Will you extract the entries word for word? Images should not appear in the copy.

:: GIVEN DATA ::

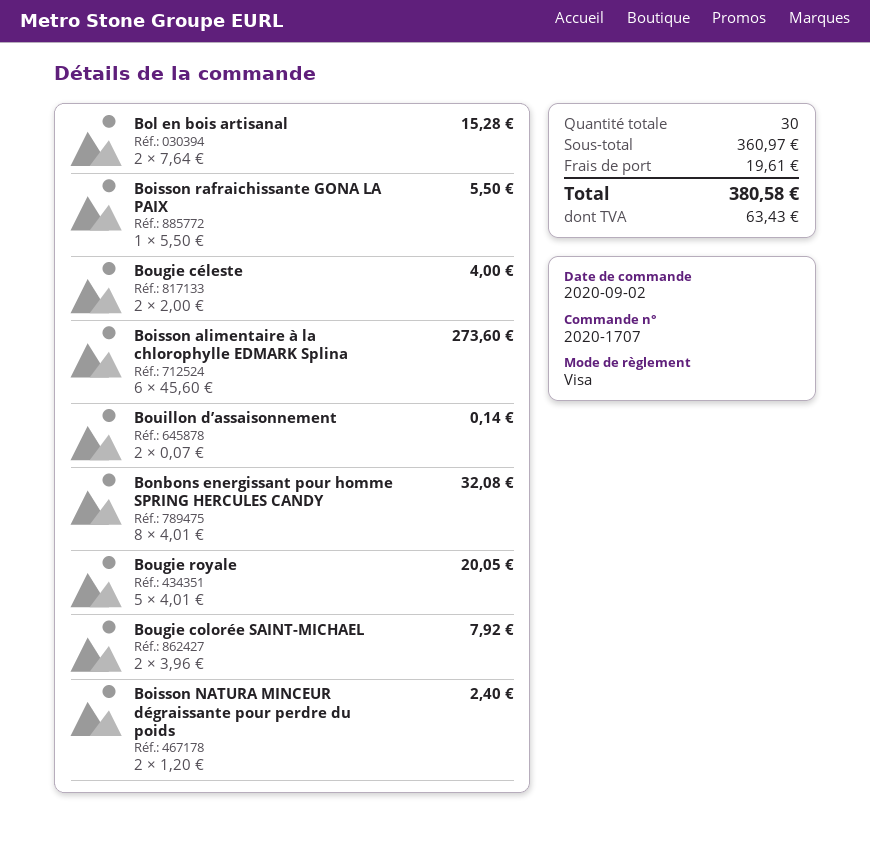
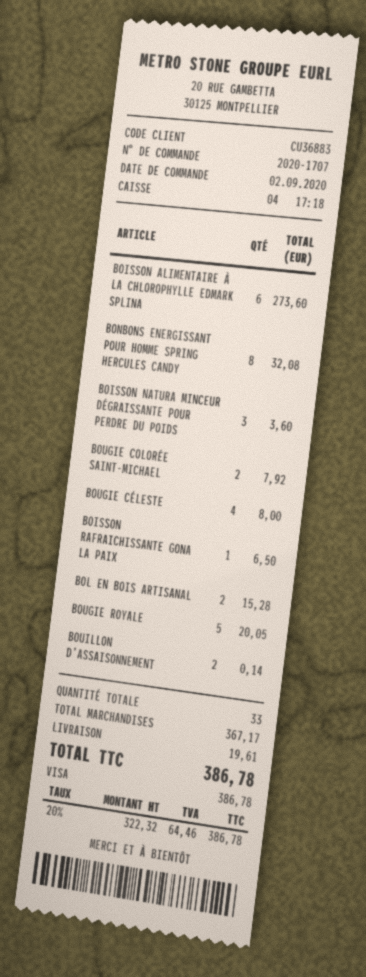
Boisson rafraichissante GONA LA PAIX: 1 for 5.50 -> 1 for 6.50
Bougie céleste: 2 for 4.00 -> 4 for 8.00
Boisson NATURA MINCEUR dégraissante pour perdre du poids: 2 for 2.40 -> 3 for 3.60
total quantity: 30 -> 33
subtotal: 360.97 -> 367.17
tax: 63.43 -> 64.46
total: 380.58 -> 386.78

:::

• _ANSWER TO THE PROBLEM_:
Boisson rafraichissante GONA LA PAIX: 1 for 5.50 -> 1 for 6.50
Bougie céleste: 2 for 4.00 -> 4 for 8.00
Boisson NATURA MINCEUR dégraissante pour perdre du poids: 2 for 2.40 -> 3 for 3.60
total quantity: 30 -> 33
subtotal: 360.97 -> 367.17
tax: 63.43 -> 64.46
total: 380.58 -> 386.78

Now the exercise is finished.